Exercise aim: In the data below, find the line with "transfer DA's therefore" and the line with "padding: 4px 0 4px 0;", then restate both and every line between them exactly, minus the pictures.

-- Available records follows --

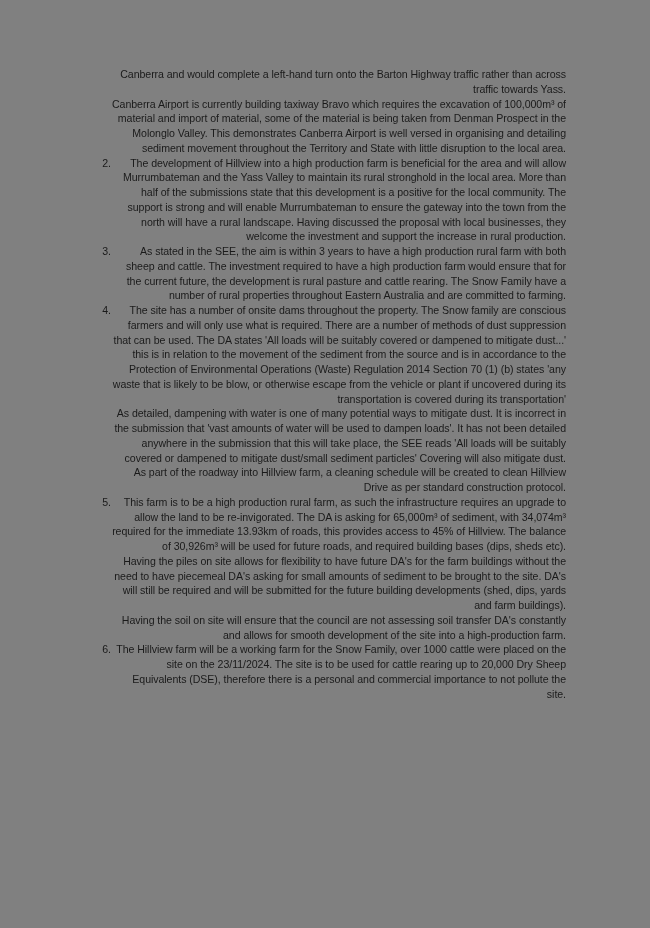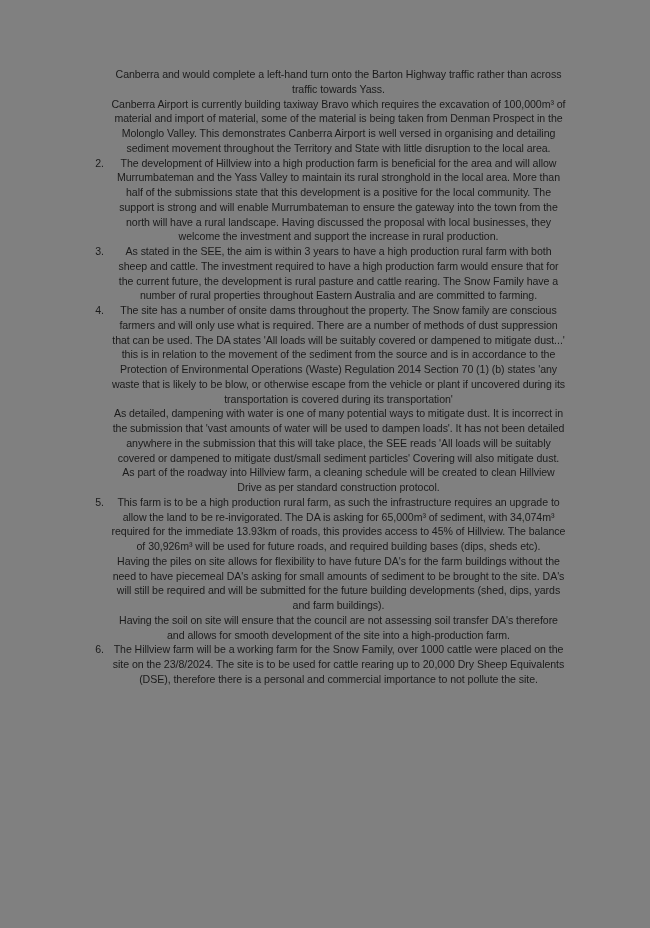--- a/index.html
+++ b/index.html
@@ -13,21 +13,21 @@
     overflow:hidden;
   }
   .content{
     position:absolute;
     left:88px;
     top:67px;
     width:478px;
     font-size:10.6px;
     line-height:14.75px;
     letter-spacing:-0.06px;
-    text-align:center;
+    text-align:right;
   }
   .block{display:flex;align-items:flex-start;}
   .num{
     width:23px;
     flex:0 0 23px;
     font-size:10.6px;
     line-height:14.75px;
   }
   .texts{width:455px;}
   .texts p{margin:0;padding:0;}
@@ -61,23 +61,23 @@
         <div class="texts">
           <p>The site has a number of onsite dams throughout the property. The Snow family are conscious farmers and will only use what is required. There are a number of methods of dust suppression that can be used. The DA states 'All loads will be suitably covered or dampened to mitigate dust...' this is in relation to the movement of the sediment from the source and is in accordance to the Protection of Environmental Operations (Waste) Regulation 2014 Section 70 (1) (b) states 'any waste that is likely to be blow, or otherwise escape from the vehicle or plant if uncovered during its transportation is covered during its transportation'</p>
           <p>As detailed, dampening with water is one of many potential ways to mitigate dust. It is incorrect in the submission that 'vast amounts of water will be used to dampen loads'. It has not been detailed anywhere in the submission that this will take place, the SEE reads 'All loads will be suitably covered or dampened to mitigate dust/small sediment particles' Covering will also mitigate dust. As part of the roadway into Hillview farm, a cleaning schedule will be created to clean Hillview Drive as per standard construction protocol.</p>
         </div>
       </div>
       <div class="block">
         <span class="num">5.</span>
         <div class="texts">
           <p>This farm is to be a high production rural farm, as such the infrastructure requires an upgrade to allow the land to be re-invigorated. The DA is asking for 65,000m³ of sediment, with 34,074m³ required for the immediate 13.93km of roads, this provides access to 45% of Hillview. The balance of 30,926m³ will be used for future roads, and required building bases (dips, sheds etc).</p>
           <p>Having the piles on site allows for flexibility to have future DA's for the farm buildings without the need to have piecemeal DA's asking for small amounts of sediment to be brought to the site. DA's will still be required and will be submitted for the future building developments (shed, dips, yards and farm buildings).</p>
-          <p>Having the soil on site will ensure that the council are not assessing soil transfer DA's therefore and allows for smooth development of the site into a high-production farm.</p>
+          <p>Having the soil on site will ensure that the council are not assessing soil transfer DA's constantly and allows for smooth development of the site into a high-production farm.</p>
         </div>
       </div>
       <div class="block">
         <span class="num">6.</span>
         <div class="texts">
-          <p>The Hillview farm will be a working farm for the Snow Family, over 1000 cattle were placed on the site on the 23/8/2024. The site is to be used for cattle rearing up to 20,000 Dry Sheep Equivalents (DSE), therefore there is a personal and commercial importance to not pollute the site.</p>
+          <p>The Hillview farm will be a working farm for the Snow Family, over 1000 cattle were placed on the site on the 23/11/2024. The site is to be used for cattle rearing up to 20,000 Dry Sheep Equivalents (DSE), therefore there is a personal and commercial importance to not pollute the site.</p>
         </div>
       </div>
     </div>
 </div>
 
 </body></html>

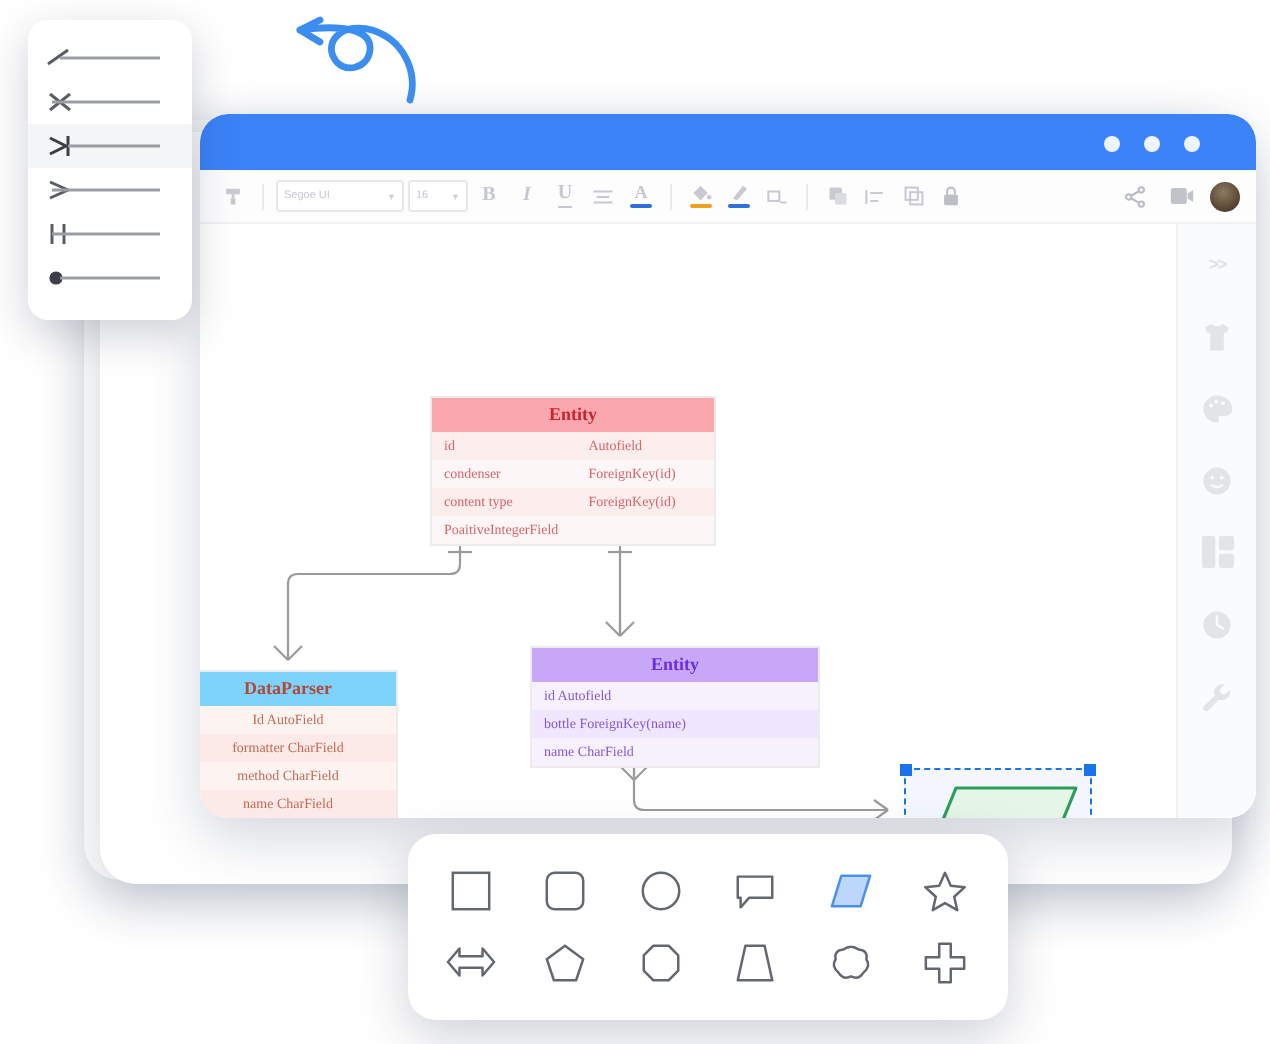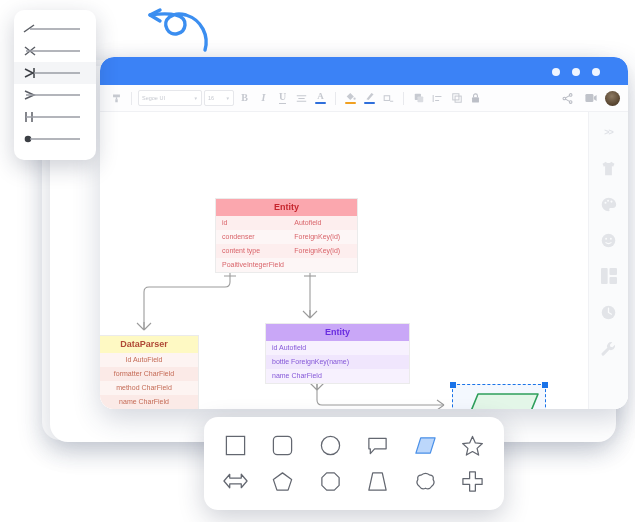--- a/index.html
+++ b/index.html
@@ -139,20 +139,21 @@
   }
   #sb-expand { font-size: 9px; color: #dfe1e6; font-weight: bold; letter-spacing: -1px; }
 
   
   .er-table {
     position: absolute;
     border: 1px solid rgba(0,0,0,0.08);
     font-size: 7px;
     box-sizing: border-box;
     background: #fff;
+    font-family: Liberation Serif, serif;
   }
   .er-head {
     text-align: center;
     font-weight: bold;
     font-size: 9px;
     padding: 4px 0 4px 0;
     line-height: 1;
   }
   .er-row {
     display: flex;
@@ -166,21 +167,21 @@
   .er-row.center { justify-content: center; text-align: center; display:block; }
 
   
   #table-entity-1 { left: 115px; top: 86px; width: 143px; }
   #table-entity-1 .er-head { background: #fba7ae; color: #c6262e; }
   #table-entity-1 .er-row { background: #fdeeee; color: #d9646a; }
   #table-entity-1 .er-row:nth-child(odd) { background: #fdf6f6; }
 
   
   #table-dataparser { left: -11px; top: 223px; width: 110px; }
-  #table-dataparser .er-head { background: #fef9c3; color: #b04a36; }
+  #table-dataparser .er-head { background: #7dd3fc; color: #b04a36; }
   #table-dataparser .er-row { background: #fbeae7; color: #c46a55; }
   #table-dataparser .er-row:nth-child(even) { background: #fdf4f2; }
 
   
   #table-entity-2 { left: 165px; top: 211px; width: 145px; }
   #table-entity-2 .er-head { background: #c9a7f7; color: #6a2de0; }
   #table-entity-2 .er-row { background: #f0e6fd; color: #8558d8; }
   #table-entity-2 .er-row:nth-child(even) { background: #f7f1fe; }
 
   

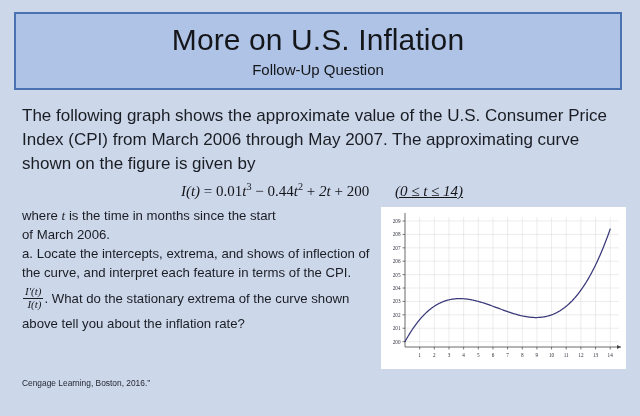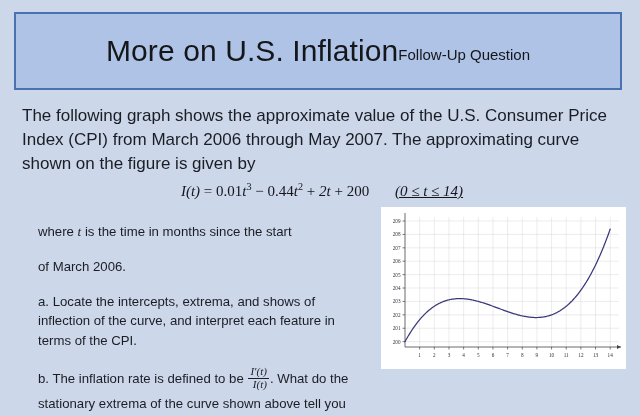--- a/index.html
+++ b/index.html
@@ -19,21 +19,21 @@
   .title-box {
     position: absolute;
     left: 14px;
     top: 12px;
     width: 608px;
     height: 78px;
     box-sizing: border-box;
     border: 2px solid #4a72b0;
     background: #aec3e6;
     display: flex;
-    flex-direction: row;
+    flex-direction: column;
     align-items: center;
     justify-content: center;
   }
   .title-main {
     font-size: 30px;
     color: #15161a;
     line-height: 1.05;
     letter-spacing: 0.1px;
     font-weight: 400;
   }
@@ -74,21 +74,21 @@
   
   .body-left {
     position: absolute;
     left: 22px;
     top: 206px;
     width: 356px;
     font-size: 13.2px;
     line-height: 1.45;
     color: #1a1d24;
   }
-  .body-left p { margin: 16px; }
+  .body-left p { margin: 0; }
   .body-left .mi {
     font-family: "Liberation Serif", serif;
     font-style: italic;
   }
   .q-b {
     margin-top: 3px !important;
     line-height: 1.9;
   }
   .frac {
     display: inline-block;
@@ -150,21 +150,21 @@
   <span class="mi">2t</span>
   <span>+</span>
   <span>200</span>
   <span class="formula-range mi">(0 ≤ t ≤ 14)</span>
 </div>
 
 <div class="body-left">
   <p><span>where </span><span class="mi">t</span><span> is the time in months since the start</span></p>
   <p>of March 2006.</p>
   <p>a. Locate the intercepts, extrema, and shows of inflection of the curve, and interpret each feature in terms of the CPI.</p>
-  <p class="q-b"><span>b. The inflation rate is defined to be </span><span class="frac"><span class="num">I′(t)</span><span class="den">I(t)</span></span><span>. What do the stationary extrema of the curve shown above tell you about the inflation rate?</span></p>
+  <p class="q-b"><span class="frac"><span class="num">I′(t)</span><span class="den">I(t)</span></span><span>. What do the stationary extrema of the curve shown above tell you about the inflation rate?</span></p>
 </div>
 
 <div class="chart-panel">
   <svg id="chart-svg" width="245" height="162" viewBox="0 0 245 162">
       <line x1="38.65753424657534" y1="10" x2="38.65753424657534" y2="140" stroke="#d9d9d9" stroke-width="0.5"></line>
       <line x1="53.31506849315068" y1="10" x2="53.31506849315068" y2="140" stroke="#d9d9d9" stroke-width="0.5"></line>
       <line x1="67.97260273972603" y1="10" x2="67.97260273972603" y2="140" stroke="#d9d9d9" stroke-width="0.5"></line>
       <line x1="82.63013698630137" y1="10" x2="82.63013698630137" y2="140" stroke="#d9d9d9" stroke-width="0.5"></line>
       <line x1="97.2876712328767" y1="10" x2="97.2876712328767" y2="140" stroke="#d9d9d9" stroke-width="0.5"></line>
       <line x1="111.94520547945206" y1="10" x2="111.94520547945206" y2="140" stroke="#d9d9d9" stroke-width="0.5"></line>
@@ -235,13 +235,14 @@
       <text x="19.5" y="42.72474226804133" class="tick-label" text-anchor="end">207</text>
       <line x1="21.5" y1="27.422680412371264" x2="24" y2="27.422680412371264" stroke="#444444" stroke-width="0.7"></line>
       <text x="19.5" y="29.322680412371263" class="tick-label" text-anchor="end">208</text>
       <line x1="21.5" y1="14.02061855670118" x2="24" y2="14.02061855670118" stroke="#444444" stroke-width="0.7"></line>
       <text x="19.5" y="15.92061855670118" class="tick-label" text-anchor="end">209</text>
       <path d="M 24.00 134.64 L 24.73 133.31 L 25.47 132.01 L 26.20 130.73 L 26.93 129.48 L 27.66 128.25 L 28.40 127.05 L 29.13 125.87 L 29.86 124.72 L 30.60 123.58 L 31.33 122.48 L 32.06 121.39 L 32.79 120.33 L 33.53 119.29 L 34.26 118.28 L 34.99 117.29 L 35.73 116.32 L 36.46 115.37 L 37.19 114.45 L 37.92 113.54 L 38.66 112.66 L 39.39 111.80 L 40.12 110.96 L 40.86 110.14 L 41.59 109.34 L 42.32 108.57 L 43.05 107.81 L 43.79 107.08 L 44.52 106.36 L 45.25 105.66 L 45.99 104.99 L 46.72 104.33 L 47.45 103.69 L 48.18 103.07 L 48.92 102.47 L 49.65 101.89 L 50.38 101.33 L 51.12 100.78 L 51.85 100.26 L 52.58 99.75 L 53.32 99.26 L 54.05 98.78 L 54.78 98.33 L 55.51 97.89 L 56.25 97.47 L 56.98 97.06 L 57.71 96.67 L 58.45 96.30 L 59.18 95.94 L 59.91 95.60 L 60.64 95.27 L 61.38 94.96 L 62.11 94.66 L 62.84 94.38 L 63.58 94.12 L 64.31 93.87 L 65.04 93.63 L 65.77 93.41 L 66.51 93.20 L 67.24 93.01 L 67.97 92.82 L 68.71 92.66 L 69.44 92.50 L 70.17 92.36 L 70.90 92.23 L 71.64 92.12 L 72.37 92.01 L 73.10 91.92 L 73.84 91.84 L 74.57 91.78 L 75.30 91.72 L 76.03 91.67 L 76.77 91.64 L 77.50 91.62 L 78.23 91.61 L 78.97 91.61 L 79.70 91.62 L 80.43 91.63 L 81.16 91.66 L 81.90 91.70 L 82.63 91.75 L 83.36 91.81 L 84.10 91.88 L 84.83 91.95 L 85.56 92.04 L 86.29 92.13 L 87.03 92.24 L 87.76 92.35 L 88.49 92.46 L 89.23 92.59 L 89.96 92.72 L 90.69 92.87 L 91.42 93.01 L 92.16 93.17 L 92.89 93.33 L 93.62 93.50 L 94.36 93.67 L 95.09 93.85 L 95.82 94.04 L 96.55 94.23 L 97.29 94.43 L 98.02 94.64 L 98.75 94.85 L 99.49 95.06 L 100.22 95.28 L 100.95 95.50 L 101.68 95.73 L 102.42 95.96 L 103.15 96.20 L 103.88 96.43 L 104.62 96.68 L 105.35 96.92 L 106.08 97.17 L 106.82 97.43 L 107.55 97.68 L 108.28 97.94 L 109.01 98.20 L 109.75 98.46 L 110.48 98.72 L 111.21 98.99 L 111.95 99.26 L 112.68 99.53 L 113.41 99.80 L 114.14 100.07 L 114.88 100.34 L 115.61 100.61 L 116.34 100.88 L 117.08 101.16 L 117.81 101.43 L 118.54 101.70 L 119.27 101.97 L 120.01 102.24 L 120.74 102.51 L 121.47 102.78 L 122.21 103.05 L 122.94 103.32 L 123.67 103.58 L 124.40 103.84 L 125.14 104.10 L 125.87 104.36 L 126.60 104.62 L 127.34 104.87 L 128.07 105.12 L 128.80 105.37 L 129.53 105.61 L 130.27 105.85 L 131.00 106.09 L 131.73 106.32 L 132.47 106.55 L 133.20 106.78 L 133.93 107.00 L 134.66 107.21 L 135.40 107.42 L 136.13 107.63 L 136.86 107.83 L 137.60 108.02 L 138.33 108.21 L 139.06 108.40 L 139.79 108.57 L 140.53 108.74 L 141.26 108.91 L 141.99 109.06 L 142.73 109.22 L 143.46 109.36 L 144.19 109.49 L 144.92 109.62 L 145.66 109.74 L 146.39 109.86 L 147.12 109.96 L 147.86 110.06 L 148.59 110.15 L 149.32 110.23 L 150.05 110.30 L 150.79 110.36 L 151.52 110.41 L 152.25 110.45 L 152.99 110.49 L 153.72 110.51 L 154.45 110.52 L 155.18 110.52 L 155.92 110.52 L 156.65 110.50 L 157.38 110.47 L 158.12 110.43 L 158.85 110.37 L 159.58 110.31 L 160.32 110.23 L 161.05 110.15 L 161.78 110.05 L 162.51 109.94 L 163.25 109.81 L 163.98 109.67 L 164.71 109.52 L 165.45 109.36 L 166.18 109.19 L 166.91 109.00 L 167.64 108.79 L 168.38 108.57 L 169.11 108.34 L 169.84 108.10 L 170.58 107.84 L 171.31 107.56 L 172.04 107.27 L 172.77 106.96 L 173.51 106.64 L 174.24 106.31 L 174.97 105.95 L 175.71 105.59 L 176.44 105.20 L 177.17 104.80 L 177.90 104.38 L 178.64 103.95 L 179.37 103.50 L 180.10 103.03 L 180.84 102.55 L 181.57 102.04 L 182.30 101.52 L 183.03 100.98 L 183.77 100.43 L 184.50 99.85 L 185.23 99.26 L 185.97 98.65 L 186.70 98.01 L 187.43 97.36 L 188.16 96.69 L 188.90 96.00 L 189.63 95.29 L 190.36 94.56 L 191.10 93.82 L 191.83 93.05 L 192.56 92.26 L 193.29 91.44 L 194.03 90.61 L 194.76 89.76 L 195.49 88.88 L 196.23 87.99 L 196.96 87.07 L 197.69 86.13 L 198.42 85.17 L 199.16 84.18 L 199.89 83.18 L 200.62 82.15 L 201.36 81.09 L 202.09 80.02 L 202.82 78.92 L 203.55 77.79 L 204.29 76.65 L 205.02 75.48 L 205.75 74.28 L 206.49 73.06 L 207.22 71.82 L 207.95 70.55 L 208.68 69.25 L 209.42 67.94 L 210.15 66.59 L 210.88 65.22 L 211.62 63.82 L 212.35 62.40 L 213.08 60.95 L 213.82 59.48 L 214.55 57.98 L 215.28 56.45 L 216.01 54.90 L 216.75 53.31 L 217.48 51.71 L 218.21 50.07 L 218.95 48.40 L 219.68 46.71 L 220.41 44.99 L 221.14 43.24 L 221.88 41.46 L 222.61 39.65 L 223.34 37.82 L 224.08 35.95 L 224.81 34.06 L 225.54 32.13 L 226.27 30.18 L 227.01 28.20 L 227.74 26.18 L 228.47 24.14 L 229.21 22.06" fill="none" stroke="#39397a" stroke-width="1.25" stroke-linejoin="round" stroke-linecap="round"></path>
     </svg>
 </div>
 
 <div class="ack">
+  <div>Cengage Learning, Boston, 2016.”</div>
 </div>
 
 </body></html>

-- Available records concluded --

Problem solution:
-          <p>Having the soil on site will ensure that the council are not assessing soil transfer DA's therefore and allows for smooth development of the site into a high-production farm.</p>
+          <p>Having the soil on site will ensure that the council are not assessing soil transfer DA's constantly and allows for smooth development of the site into a high-production farm.</p>
         </div>
       </div>
       <div class="block">
         <span class="num">6.</span>
         <div class="texts">
-          <p>The Hillview farm will be a working farm for the Snow Family, over 1000 cattle were placed on the site on the 23/8/2024. The site is to be used for cattle rearing up to 20,000 Dry Sheep Equivalents (DSE), therefore there is a personal and commercial importance to not pollute the site.</p>
+          <p>The Hillview farm will be a working farm for the Snow Family, over 1000 cattle were placed on the site on the 23/11/2024. The site is to be used for cattle rearing up to 20,000 Dry Sheep Equivalents (DSE), therefore there is a personal and commercial importance to not pollute the site.</p>
         </div>
       </div>
     </div>
 </div>
 
 </body></html>

--- a/index.html
+++ b/index.html
@@ -139,20 +139,21 @@
   }
   #sb-expand { font-size: 9px; color: #dfe1e6; font-weight: bold; letter-spacing: -1px; }
 
   
   .er-table {
     position: absolute;
     border: 1px solid rgba(0,0,0,0.08);
     font-size: 7px;
     box-sizing: border-box;
     background: #fff;
+    font-family: Liberation Serif, serif;
   }
   .er-head {
     text-align: center;
     font-weight: bold;
     font-size: 9px;
     padding: 4px 0 4px 0;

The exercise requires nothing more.